* **What you have to do**: When a line below holds the string "Tree", show that line.

* **Records shown**:
==*==

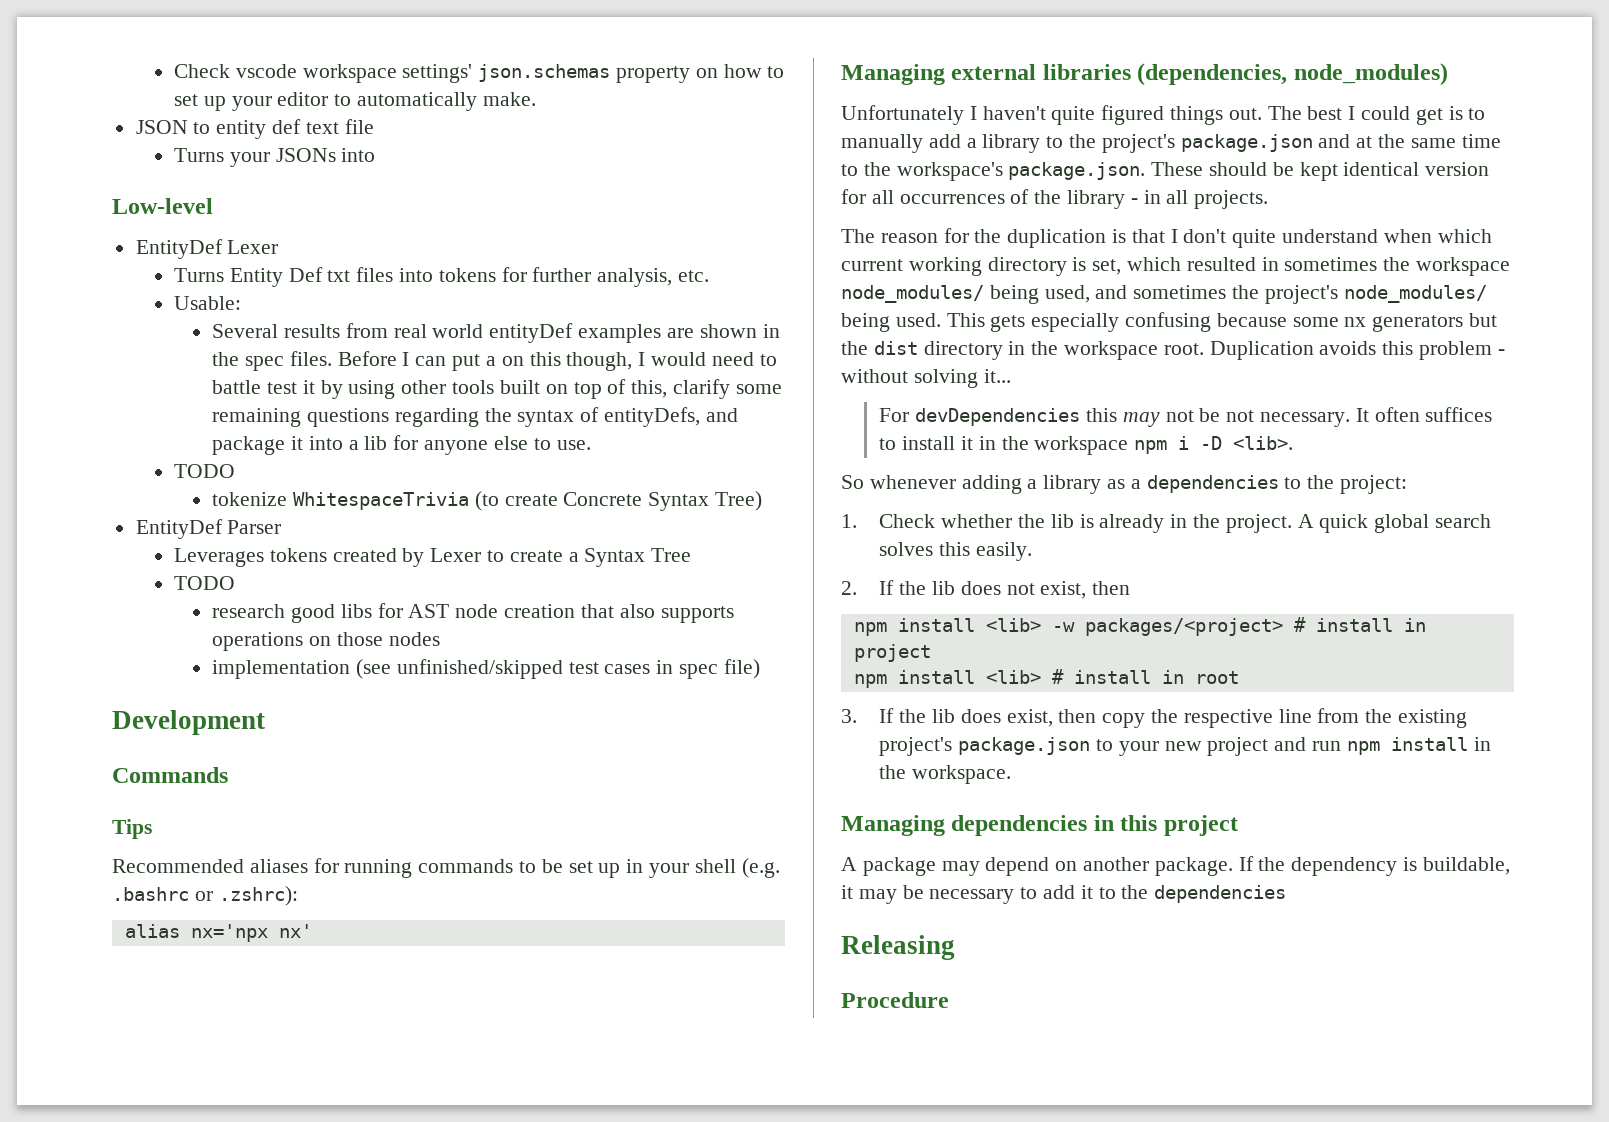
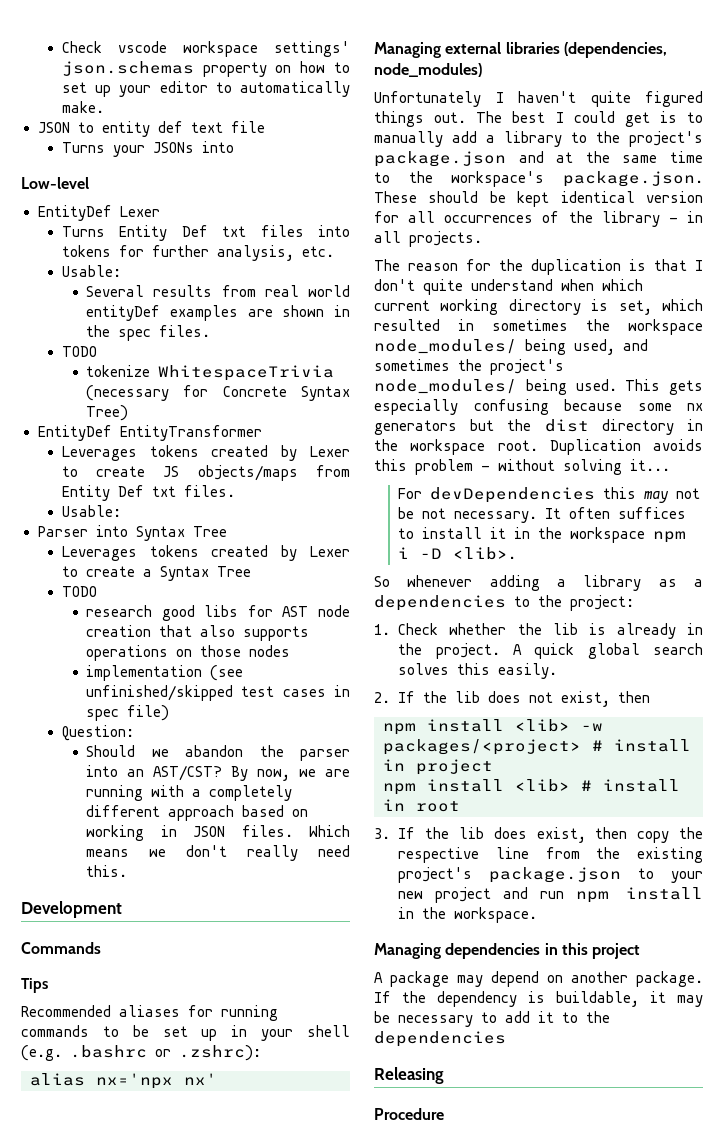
- Before I can put a on this though, I would need to battle test it by using other tools built on top of this, clarify some remaining questions regarding the syntax of entityDefs, and package it into a lib for anyone else to use.
- tokenize WhitespaceTrivia (to create Concrete Syntax Tree)
+ tokenize WhitespaceTrivia (necessary for Concrete Syntax Tree)
- EntityDef Parser
+ EntityDef EntityTransformer
+ Leverages tokens created by Lexer to create JS objects/maps from Entity Def txt files.
+ Usable:
+ Parser into Syntax Tree
+ Question:
+ Should we abandon the parser into an AST/CST? By now, we are running with a completely different approach based on working in JSON files. Which means we don't really need this.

==*==

* **Reply**:
- tokenize WhitespaceTrivia (to create Concrete Syntax Tree)
+ tokenize WhitespaceTrivia (necessary for Concrete Syntax Tree)
+ Parser into Syntax Tree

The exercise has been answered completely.